5VIER exklusiv: MissBIT, die Initiative der Missbrauchsopfer im Bistum Trier, will mit gesammelten Informationen an die Öffentlichkeit gehen. Die Vorwürfe: Bischof Stefan Ackermann schütze bis heute Täter in seinem Bistum; Bischof Stein habe Missbrauchs-Priester versetzt und so weitere Taten ermöglicht.

Am Sonntag fanden im Bistum Trier keine Gottesdienste statt, Corona hat auch die Kirchen fest im Griff. Aus dem Dom meldete sich Bischof Stephan Ackermann lediglich per Livestream. Die meisten Katholiken werden sich daran kaum stören, sind die Gottesdienste doch ohnehin nur noch dürftig besucht.
Für einige hundert Menschen im Bistum Trier ist der Besuch einer katholischen Kirche ohnehin kein Thema mehr: Sie wurden als Kinder von Kirchenmännern missbraucht, gar vergewaltigt.

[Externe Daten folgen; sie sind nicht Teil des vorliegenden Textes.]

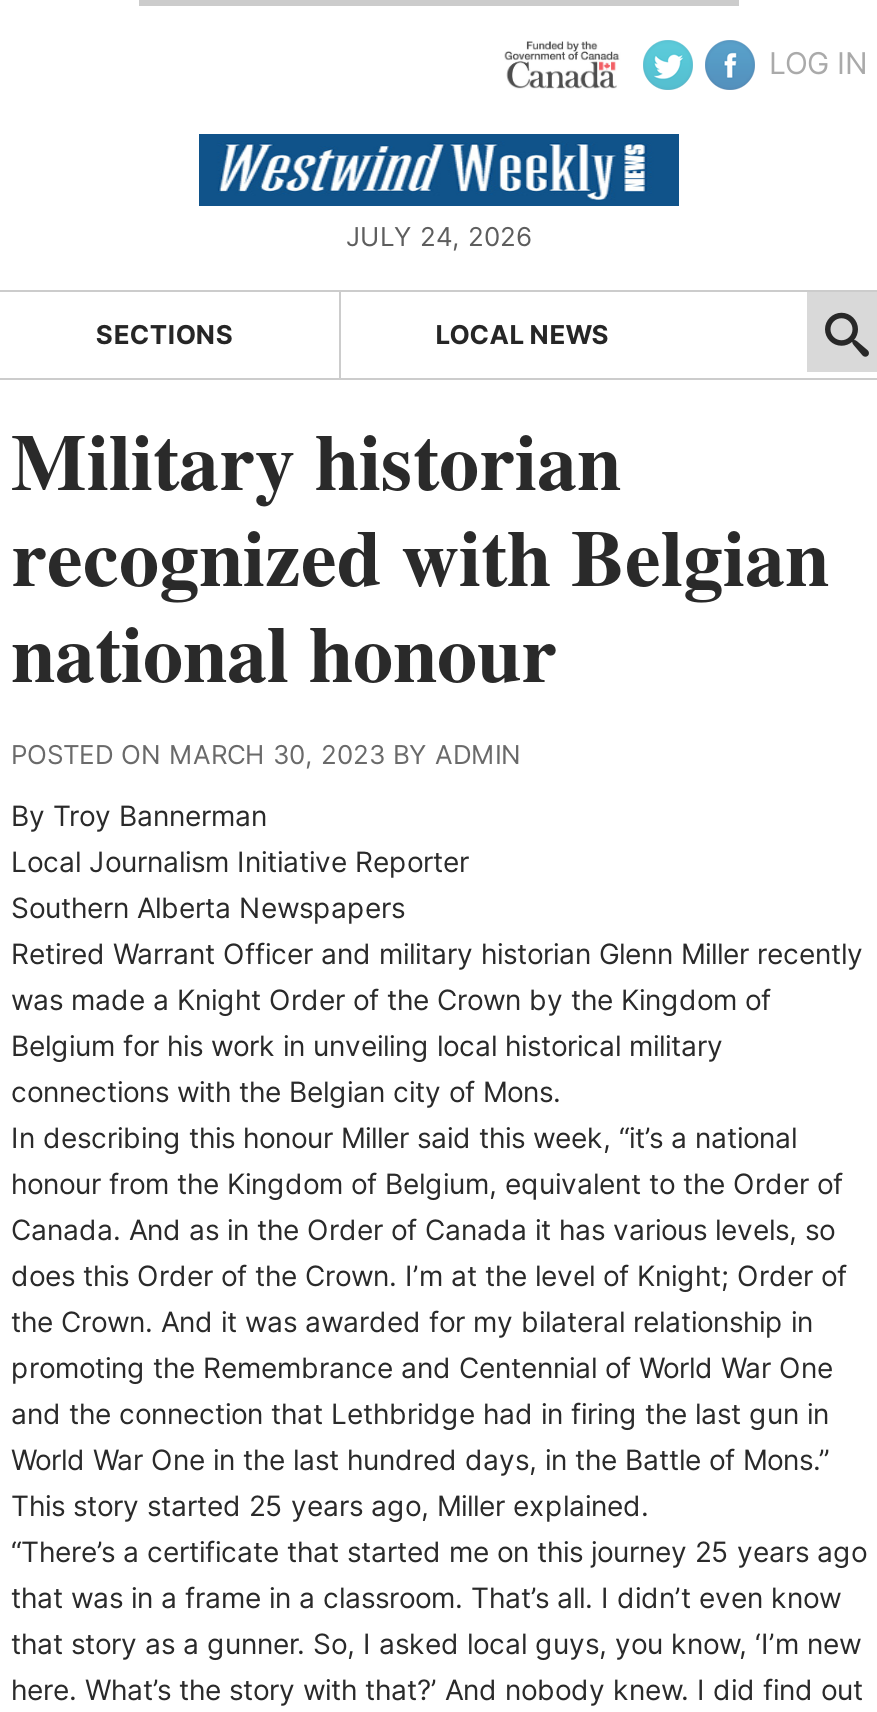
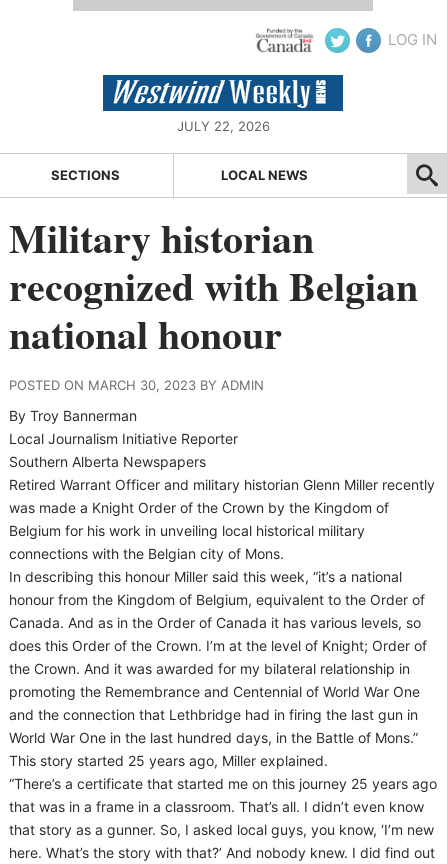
- JULY 24, 2026
+ JULY 22, 2026
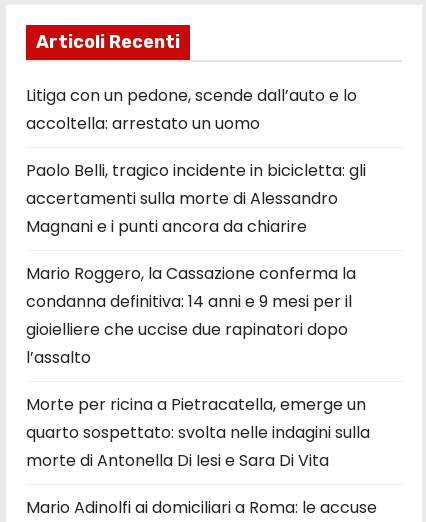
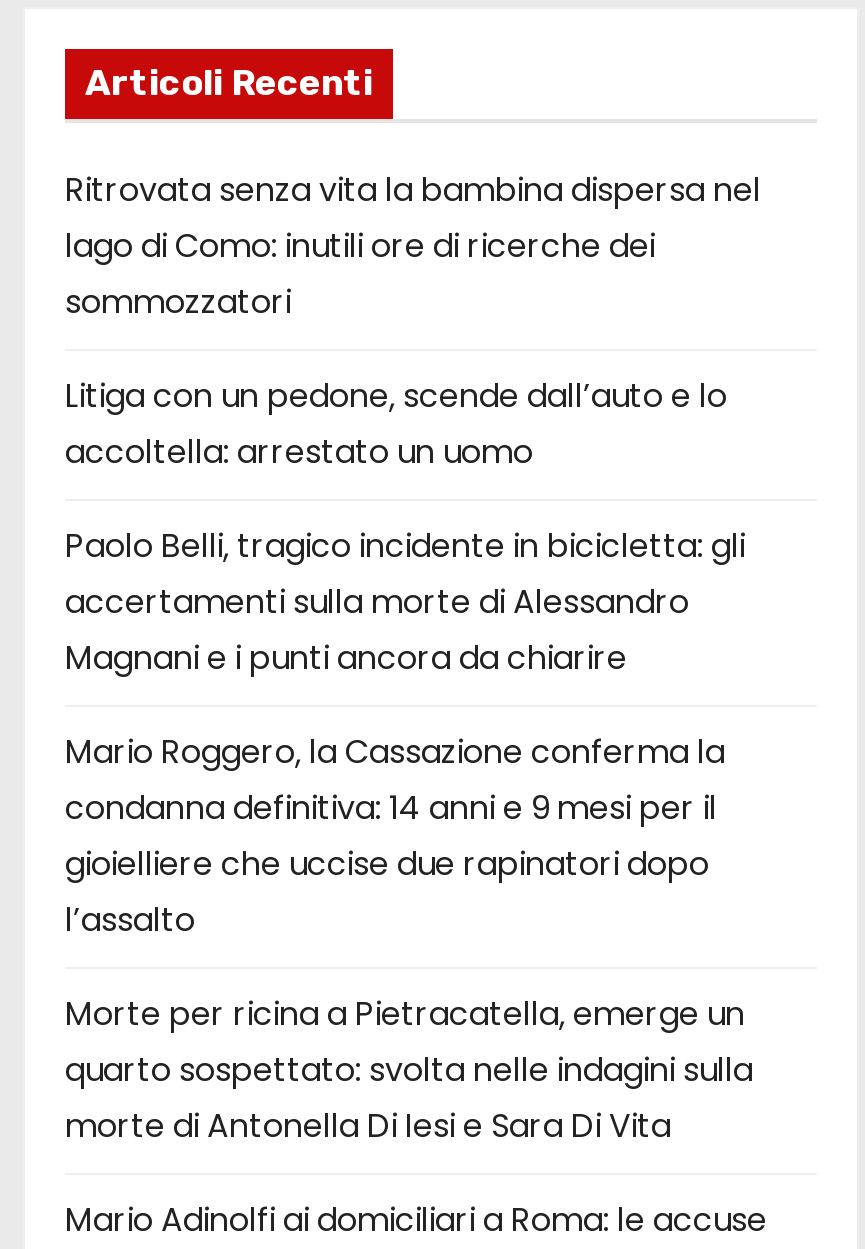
+ Ritrovata senza vita la bambina dispersa nel
+ lago di Como: inutili ore di ricerche dei
+ sommozzatori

Die Initiative der Missbrauchsopfer im Bistum Trier, MissBIT, ist bereits seit 2010 aktiv und kämpft für die Rechte der Betroffenen. Genauso lange schon ist der Trierer Bischof Ackermann Missbrauchsbeauftragter der katholischen Deutschen Bischofskonferenz (DBK). Der Chefaufklärer der Kirche in Deutschland also. Aus Sicht der Opfer ist seine Bilanz verheerend. Noch immer hat die Kirche selbst keinen Missbrauchsfall selbst aufgedeckt, noch immer hat sich an den Strukturen, die die Verbrechen begünstigen, kaum etwas geändert. Erst zehn Jahre, nachdem der Missbrauchsskandal öffentlich wurde, sollte eine Regelung für Entschädigungszahlungen gefunden werden. Die Bischöfe haben nun entschieden, dass es statt Entschädigung nur eine Anerkennungszahlung in viel geringerer Höhe geben soll – für die Opfer ein Schlag ins Gesicht. (Mehr dazu unten: INFO)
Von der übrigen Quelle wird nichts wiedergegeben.